I booked a ticket to an exhibition at the Royal Academy of
the Arts.
I’m working through, or playing with, The Artist’s Way book
and this trip was my artist’s date. The thing is, I didn’t really want to go. On
the morning of the exhibition, I had that walking through molasses feeling.
I had been offered three opportunities to head out the evening before, to three Halloween-themed events. A poetry evening, a witches' songs and stories pub night in Hove and a talk on women in folklore. Something inside me was charged that night, and already out the door. I stepped outside to check how the night felt on my skin. I breathed in deeply. It was mild enough for comfort and chilly enough to enjoy a winter coat.
The damp street under misty lamp light is
giving me Randy Crawford songs. I was on my way, but I didn’t go. I don’t know
why. But it made me feel sad, angry and disappointed in myself. Instead, I
stayed home and cooked a meal for my family and even though it was appreciated,
I knew that my lack of commitment and my struggle to organise my thoughts and
my day had left no room for me.
The truth is, deep down I was scared to try something new, I
was scared to find myself in an unfamiliar house, hall or room, completely
free to leave, but completely unable to. Free in the world, trapped in my head.
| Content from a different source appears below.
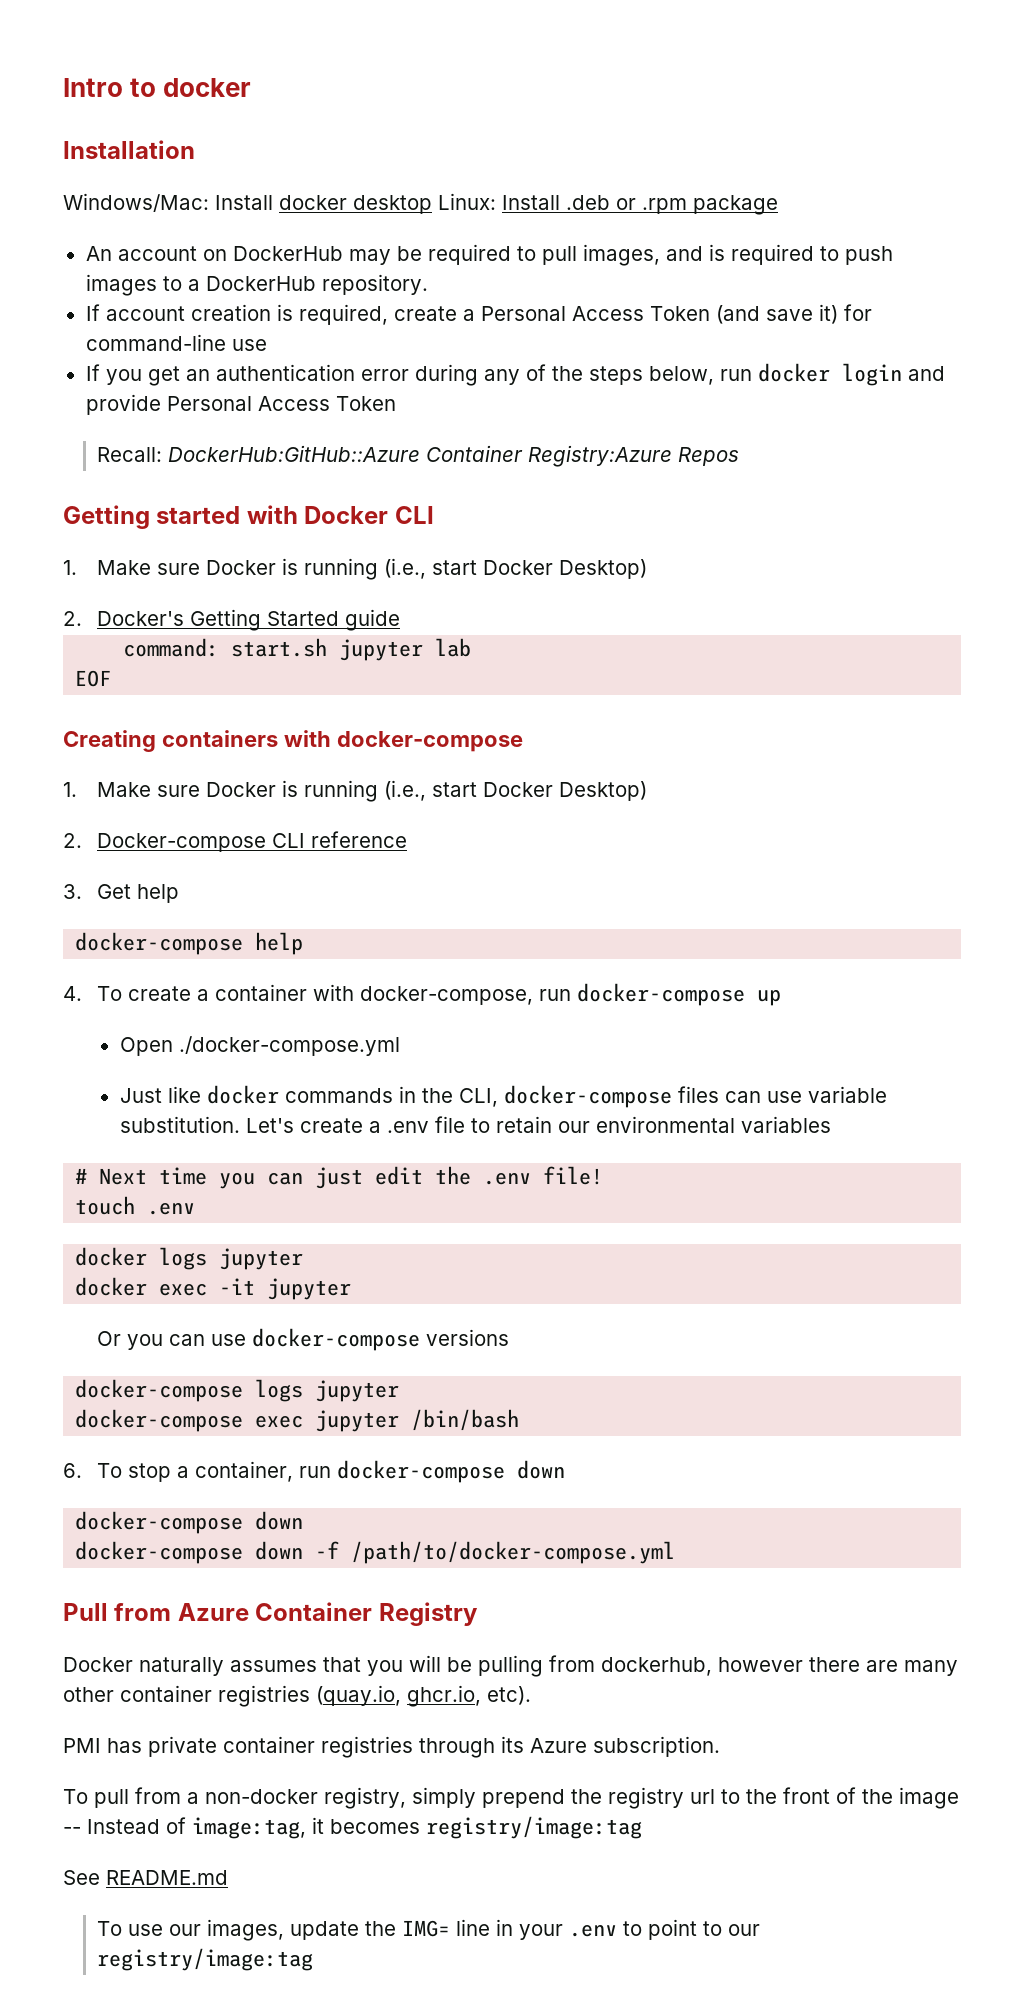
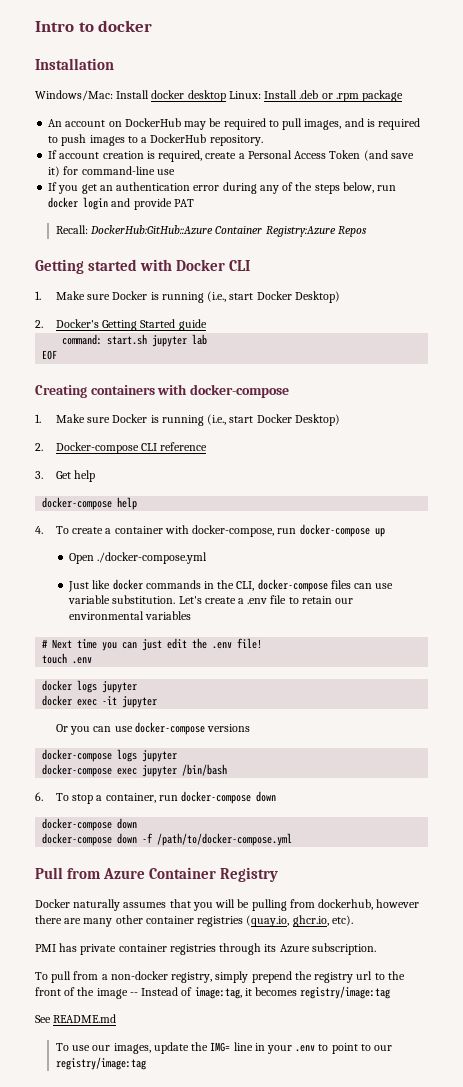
[166,396,396,411] Personal Access Token -> [173,199,194,207] PAT

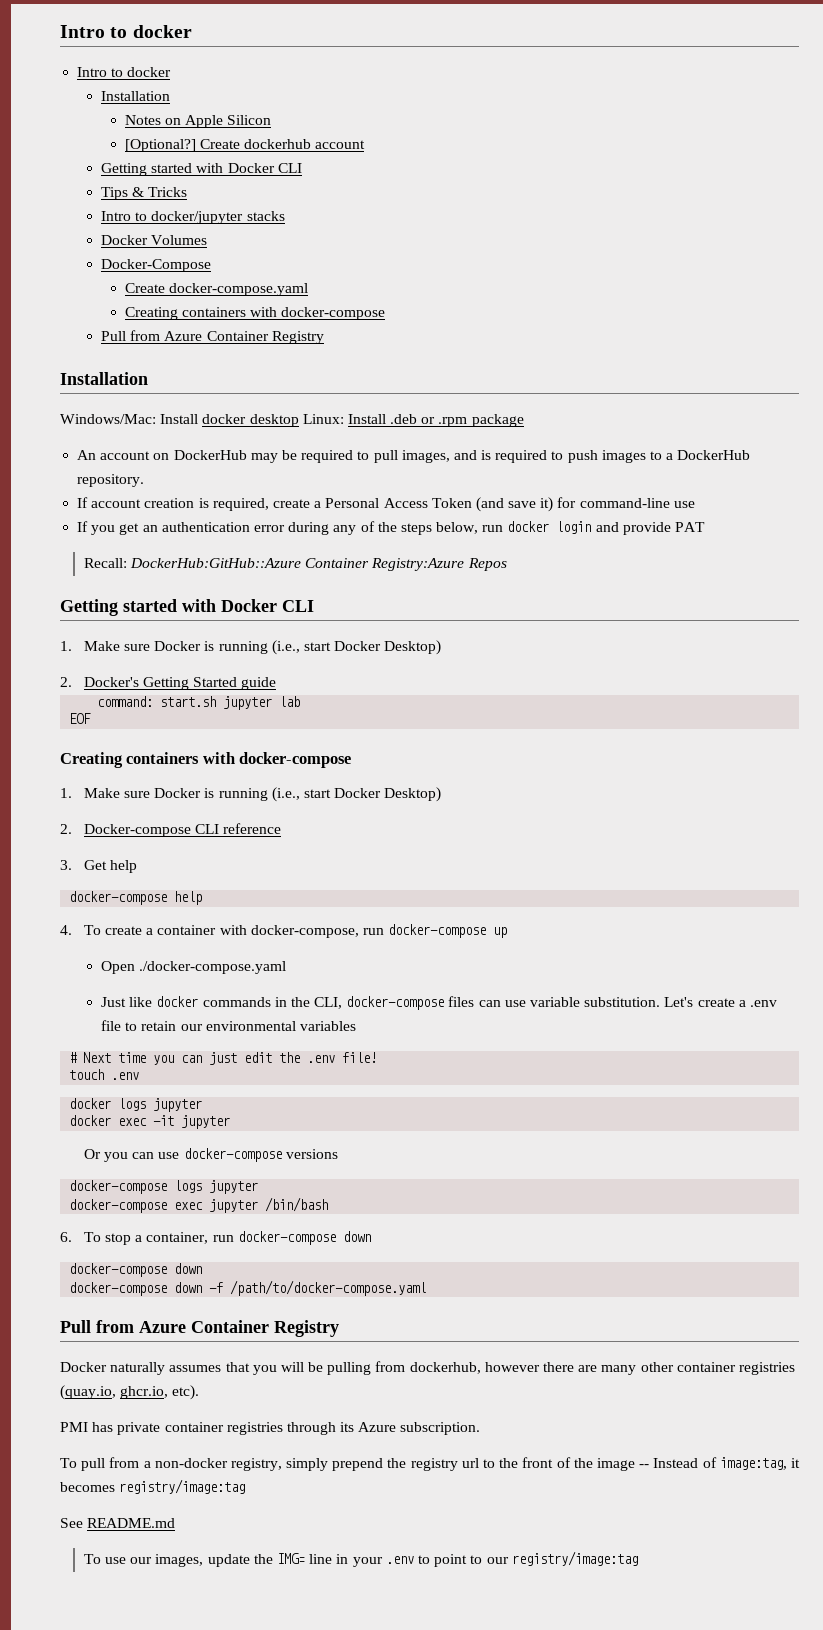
[35,20,153,32] Intro to docker -> [60,25,192,38] [77,67,172,77] [100,91,170,101] [124,115,272,128] [124,139,366,152] [100,163,302,176] [100,187,188,200] [100,211,285,224] [100,235,208,245] [100,259,211,272] [124,283,309,296] [124,307,386,320] [100,330,324,344] Intro to docker // Intro to docker // Installation // Notes on Apple Silicon // [Optional?] Create dockerhub account // Getting started with Docker CLI // Tips & Tricks // Intro to docker/jupyter stacks // Docker Volumes // Docker-Compose // Create docker-compose.yaml // Creating containers with docker-compose // Pull from Azure Container Registry
[97,552,208,564] ./docker-compose.yml -> [139,961,287,974] ./docker-compose.yaml
[157,833,293,846] /path/to/docker-compose.yml -> [230,1280,427,1296] /path/to/docker-compose.yaml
I still can’t shift the regret. The fact that I sabotaged my
joy and denied my inner artist access to the feast, and its creative offerings.
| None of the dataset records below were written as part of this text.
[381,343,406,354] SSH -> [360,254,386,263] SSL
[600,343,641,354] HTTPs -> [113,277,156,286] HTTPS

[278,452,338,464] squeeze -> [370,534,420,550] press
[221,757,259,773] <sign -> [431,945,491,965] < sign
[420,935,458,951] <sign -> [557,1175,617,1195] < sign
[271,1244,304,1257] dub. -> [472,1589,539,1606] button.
Still, I went to London with zero anticipation. I felt I
must, having missed out the previous night. A lump of wet dough had more energy than me
that morning. Even the train was taxing. Me, sitting down, sick with anxiety, just
wanting to go back.
In London I felt scared, slightly panicked. I know this place;
this is my town. But my town had changed, and I had to reacquaint myself.
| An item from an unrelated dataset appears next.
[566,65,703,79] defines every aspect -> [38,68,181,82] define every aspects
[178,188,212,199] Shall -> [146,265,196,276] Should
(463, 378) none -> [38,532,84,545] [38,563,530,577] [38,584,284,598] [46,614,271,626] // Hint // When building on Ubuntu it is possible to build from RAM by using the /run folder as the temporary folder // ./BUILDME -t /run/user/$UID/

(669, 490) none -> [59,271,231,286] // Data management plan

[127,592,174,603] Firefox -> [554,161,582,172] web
The exhibition was big, it was big, huge. There was so much
space, so much on the plate and I couldn’t eat. I guzzled it down in 20 minutes
without tasting a thing.
I glimpse black human shapes, and white teeth with a gap, a confident police officer, gold wings and musical notes, curving S shapes into the sky from old wireless’s with no sharp edges. I see black hair, black faces, black legs. I am told stories and shown moments and given an idea of what it was like. It was playful, and I played too. Adding my own captions and giving them Brummie and Jamaican accents, for fun. There, I slowed down. I did not want to see children snatched with black hands and fingernails covering their mouths. Maybe Their Eyes Were Watching God, just before they were taken. Now their eyes are screaming.
I was reminded, I was informed, I was exhausted after 20 minutes and
I kept thinking, Oh, I didn’t see that painting, Oh I’m sure I haven’t seen
that painting. There, I slowed down and remembered, there was nothing to get
to, nowhere to be. I sat down, and began again. The black beauty pageant looked
shy and unsure if she belonged, a black Carrie, a beauty queen by whose
standards. I wonder if she fiddled with her crown and I wonder how many times
she touched her dress, I wonder if she stood up straight or looked down. I
can’t forget the naked black man standing like a giant X in the middle of
somewhere. I can’t remember the space around him, just him.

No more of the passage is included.